#### EXERCISE MATERIAL:
^^^^^^^^

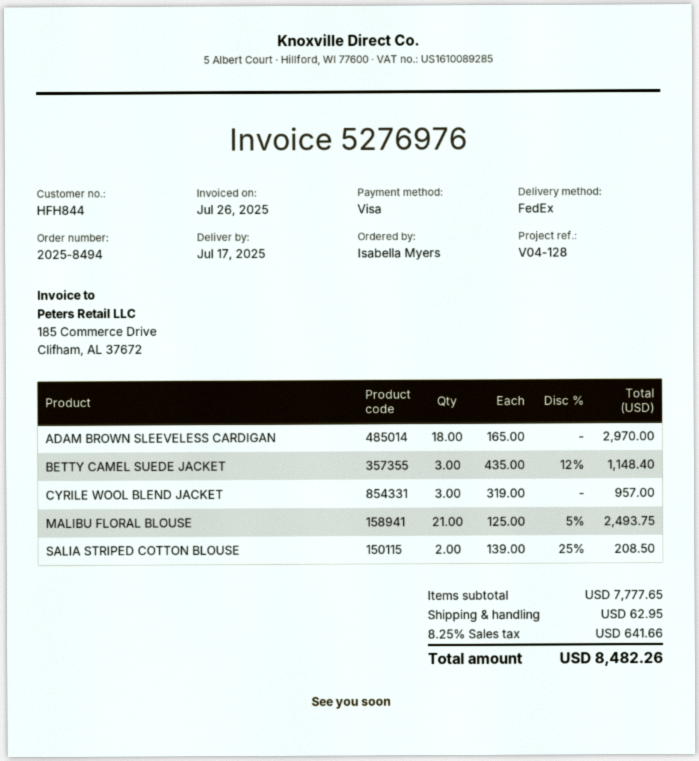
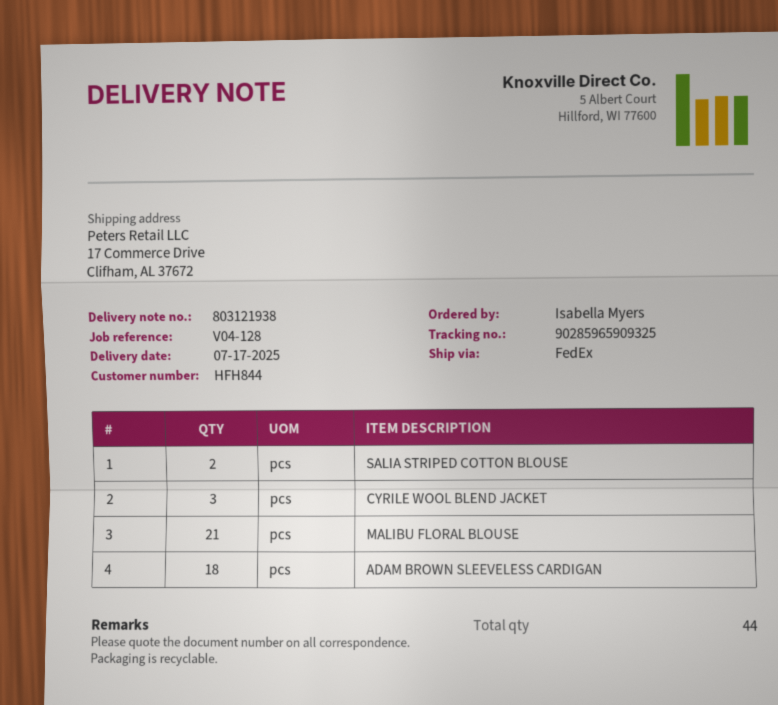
BETTY CAMEL SUEDE JACKET: 3 -> none

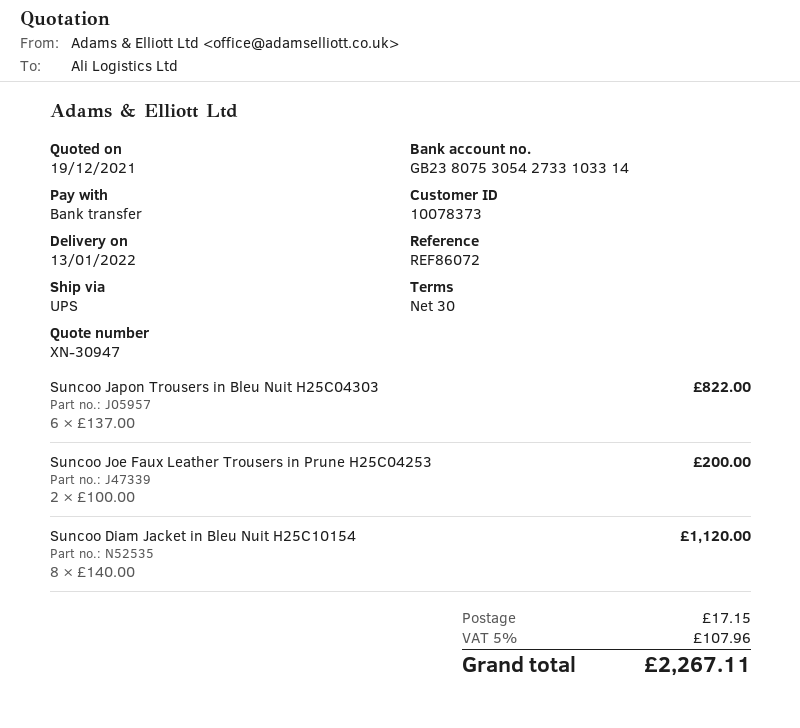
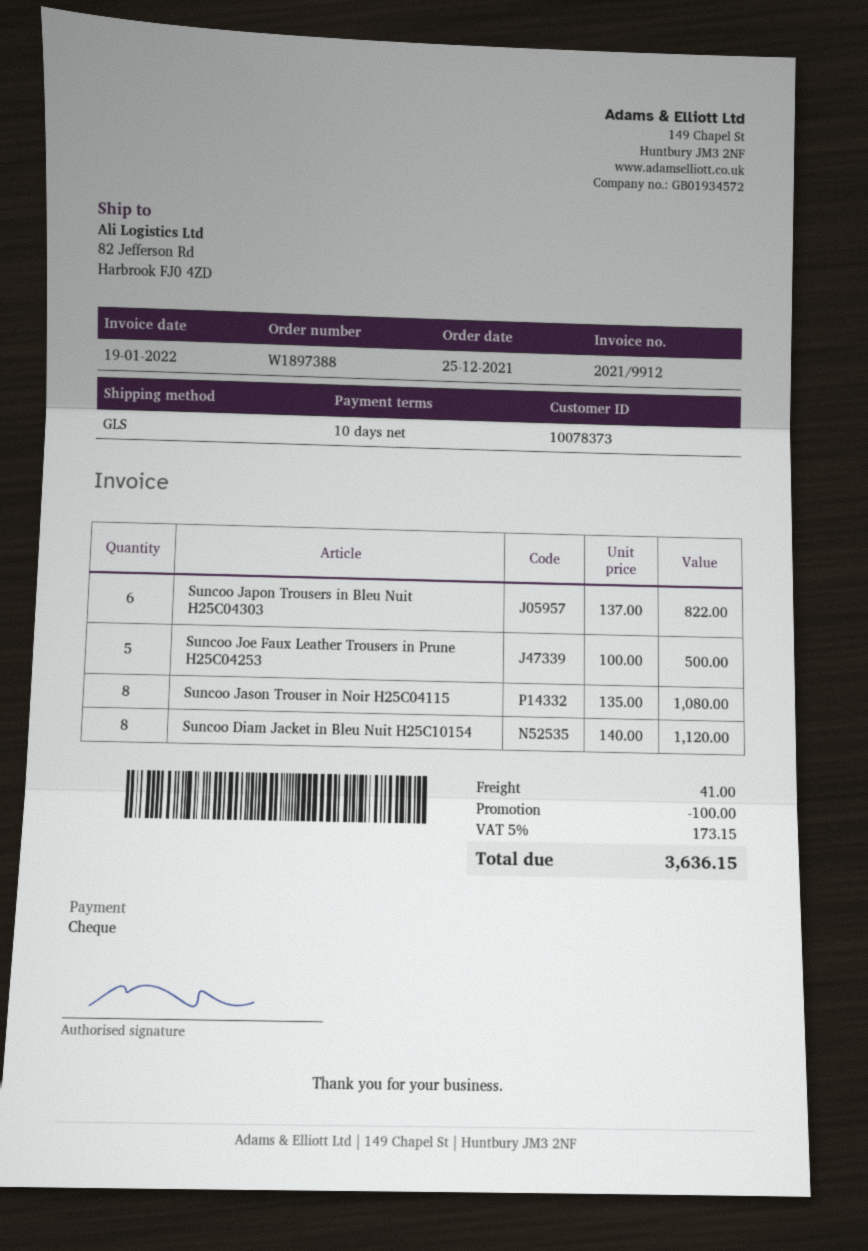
payment terms: 30 days -> 10 days
payment method: bank transfer -> cheque
shipping method: UPS -> GLS
Suncoo Joe Faux Leather Trousers in Prune H25C04253: 2 x 100.00 = 200.00 -> 5 x 100.00 = 500.00
Suncoo Jason Trouser in Noir H25C04115: none -> 8 x 135.00 = 1080.00
discount: none -> 100.00
shipping: 17.15 -> 41.00
tax: 5% = 107.96 -> 5% = 173.15
total: 2267.11 -> 3636.15

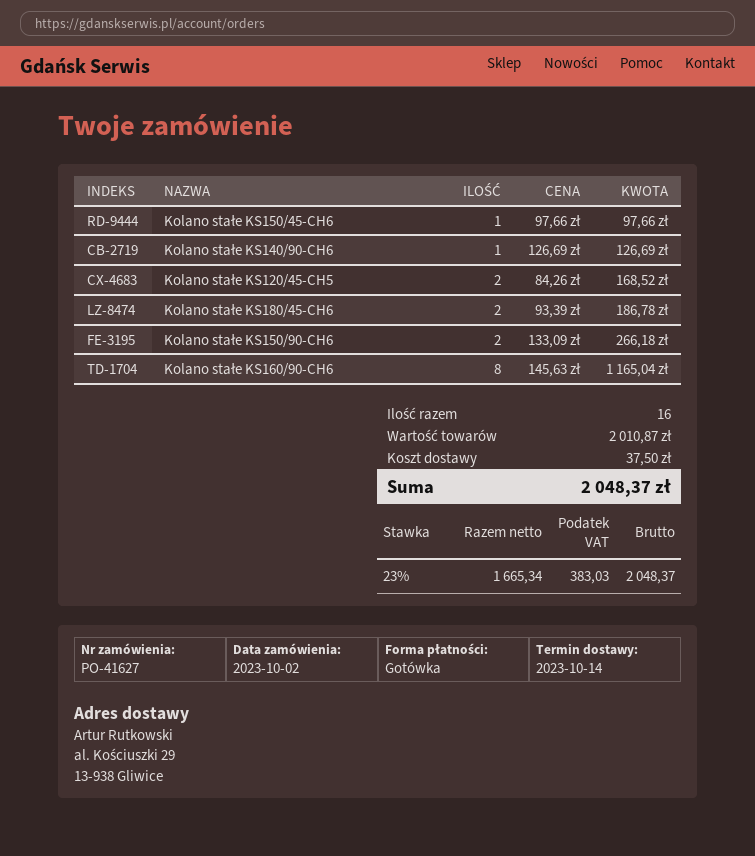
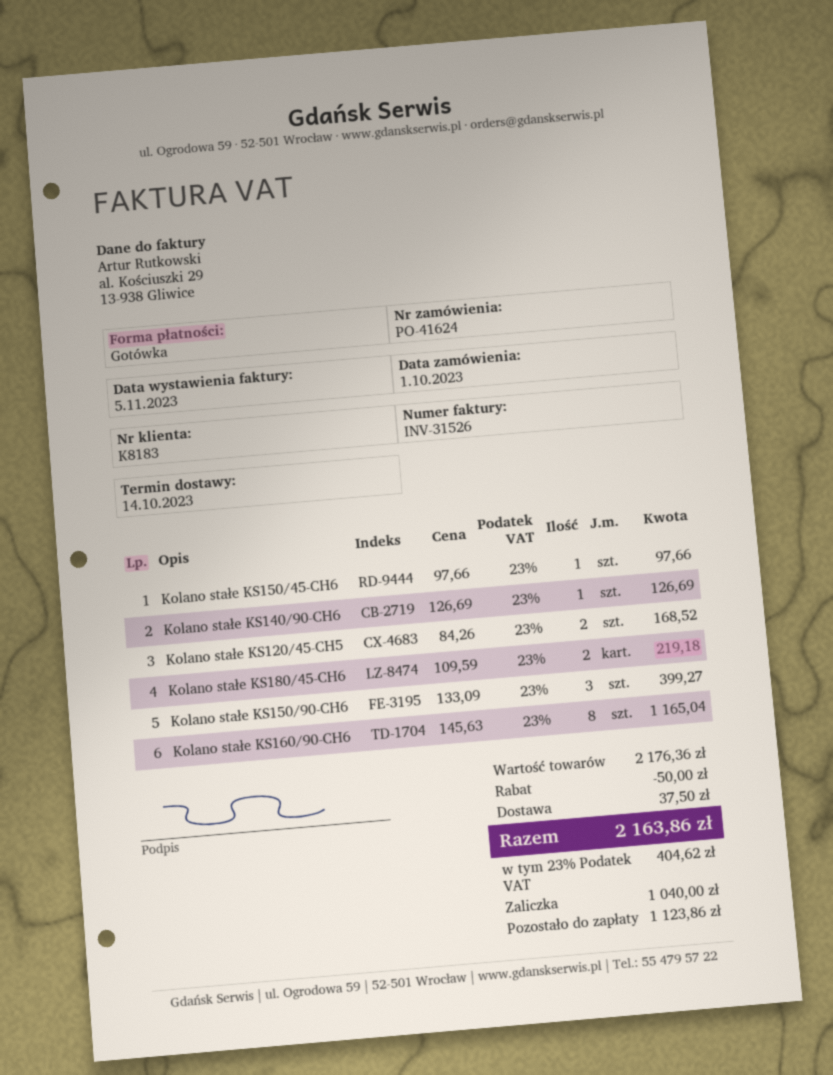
order number: PO-41627 -> PO-41624
order date: 2023-10-02 -> 2023-10-01
Kolano stałe KS180/45-CH6: 2 x 93.39 = 186.78 -> 2 x 109.59 = 219.18
Kolano stałe KS150/90-CH6: 2 x 133.09 = 266.18 -> 3 x 133.09 = 399.27
subtotal: 2010.87 -> 2176.36
discount: none -> 50.00
tax: 23% = 383.03 -> 23% = 404.62
total: 2048.37 -> 2163.86

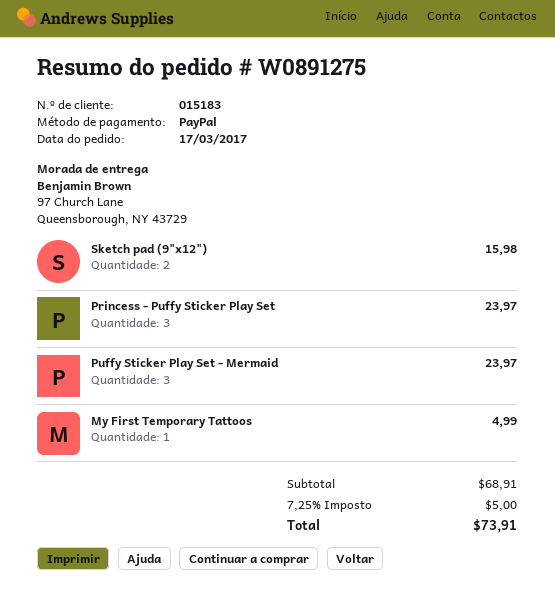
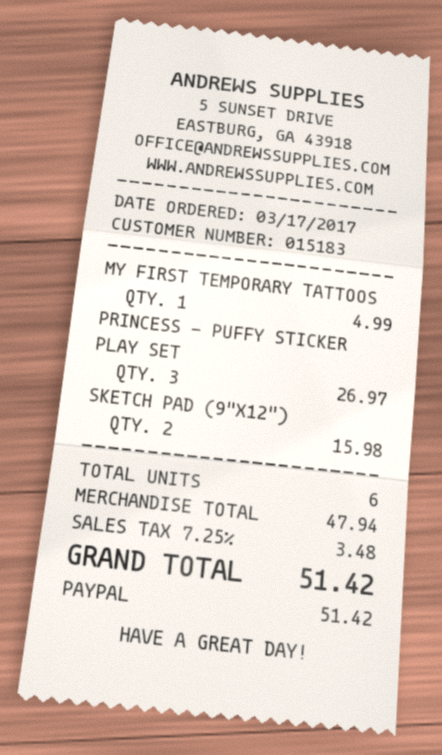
Princess - Puffy Sticker Play Set: 3 for 23.97 -> 3 for 26.97
Puffy Sticker Play Set - Mermaid: 3 for 23.97 -> none
subtotal: 68.91 -> 47.94
tax: 7.25% = 5.00 -> 7.25% = 3.48
total: 73.91 -> 51.42

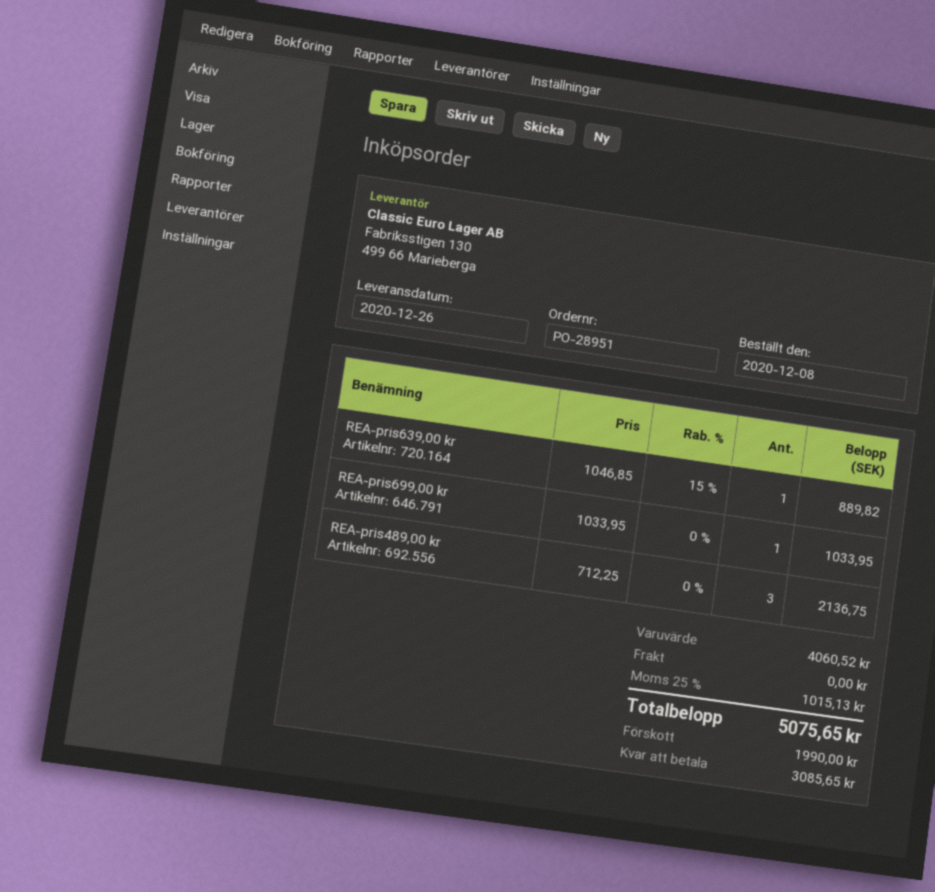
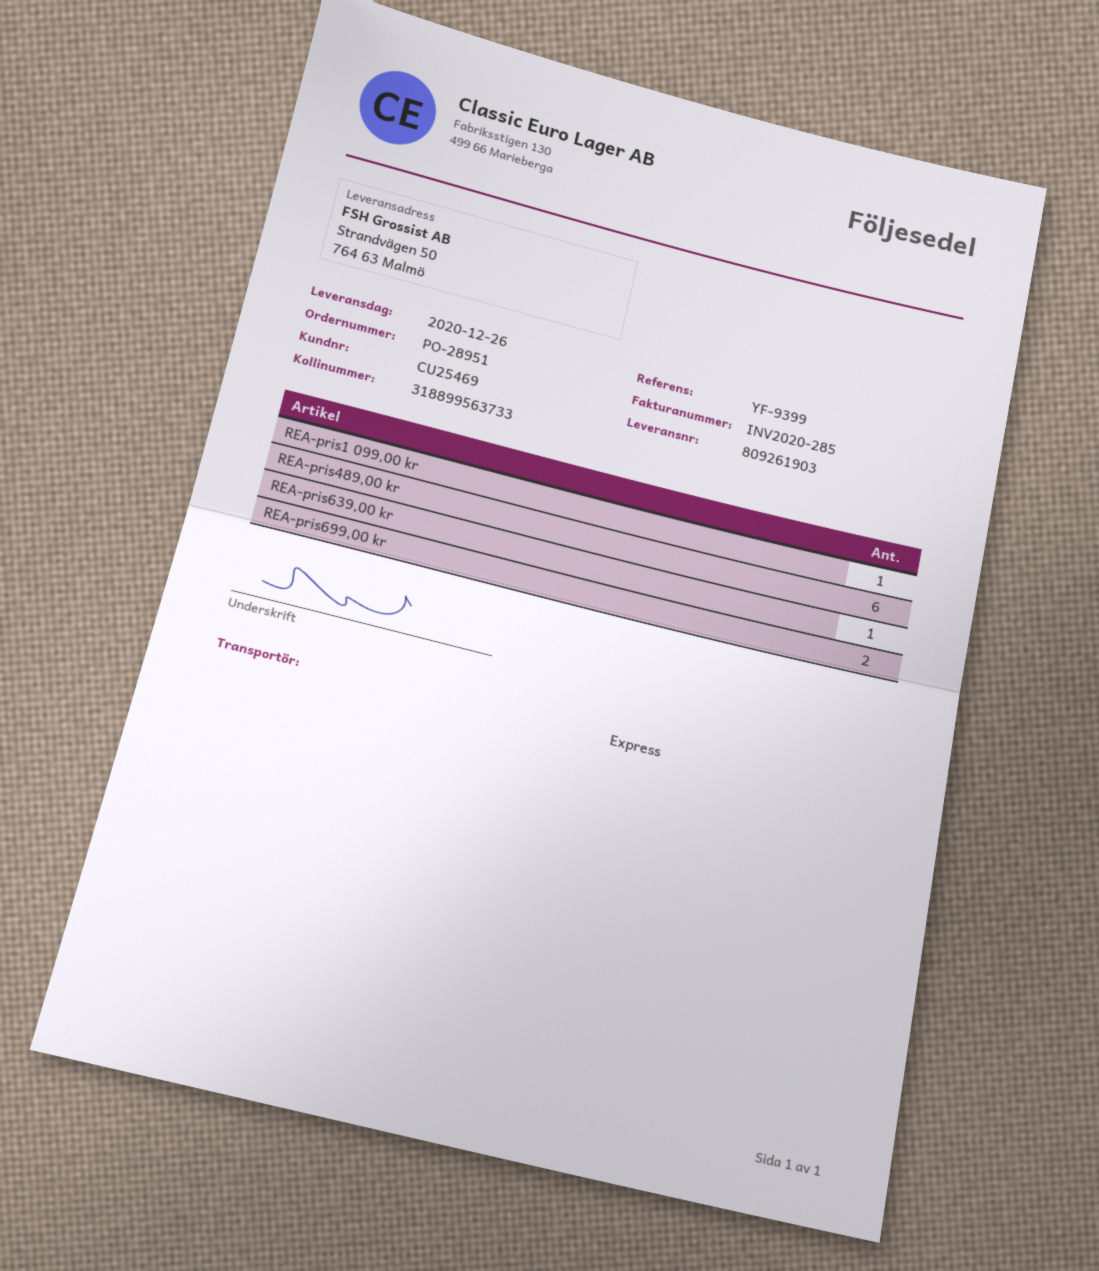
REA-pris699,00 kr: 1 -> 2
REA-pris489,00 kr: 3 -> 6
REA-pris1 099,00 kr: none -> 1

^^^^^^^^

#### REQUIREMENT:
Output the full listing verbatim, but drop the images.

#### RESPONSE TO THIS EXERCISE:
BETTY CAMEL SUEDE JACKET: 3 -> none

payment terms: 30 days -> 10 days
payment method: bank transfer -> cheque
shipping method: UPS -> GLS
Suncoo Joe Faux Leather Trousers in Prune H25C04253: 2 x 100.00 = 200.00 -> 5 x 100.00 = 500.00
Suncoo Jason Trouser in Noir H25C04115: none -> 8 x 135.00 = 1080.00
discount: none -> 100.00
shipping: 17.15 -> 41.00
tax: 5% = 107.96 -> 5% = 173.15
total: 2267.11 -> 3636.15

order number: PO-41627 -> PO-41624
order date: 2023-10-02 -> 2023-10-01
Kolano stałe KS180/45-CH6: 2 x 93.39 = 186.78 -> 2 x 109.59 = 219.18
Kolano stałe KS150/90-CH6: 2 x 133.09 = 266.18 -> 3 x 133.09 = 399.27
subtotal: 2010.87 -> 2176.36
discount: none -> 50.00
tax: 23% = 383.03 -> 23% = 404.62
total: 2048.37 -> 2163.86

Princess - Puffy Sticker Play Set: 3 for 23.97 -> 3 for 26.97
Puffy Sticker Play Set - Mermaid: 3 for 23.97 -> none
subtotal: 68.91 -> 47.94
tax: 7.25% = 5.00 -> 7.25% = 3.48
total: 73.91 -> 51.42

REA-pris699,00 kr: 1 -> 2
REA-pris489,00 kr: 3 -> 6
REA-pris1 099,00 kr: none -> 1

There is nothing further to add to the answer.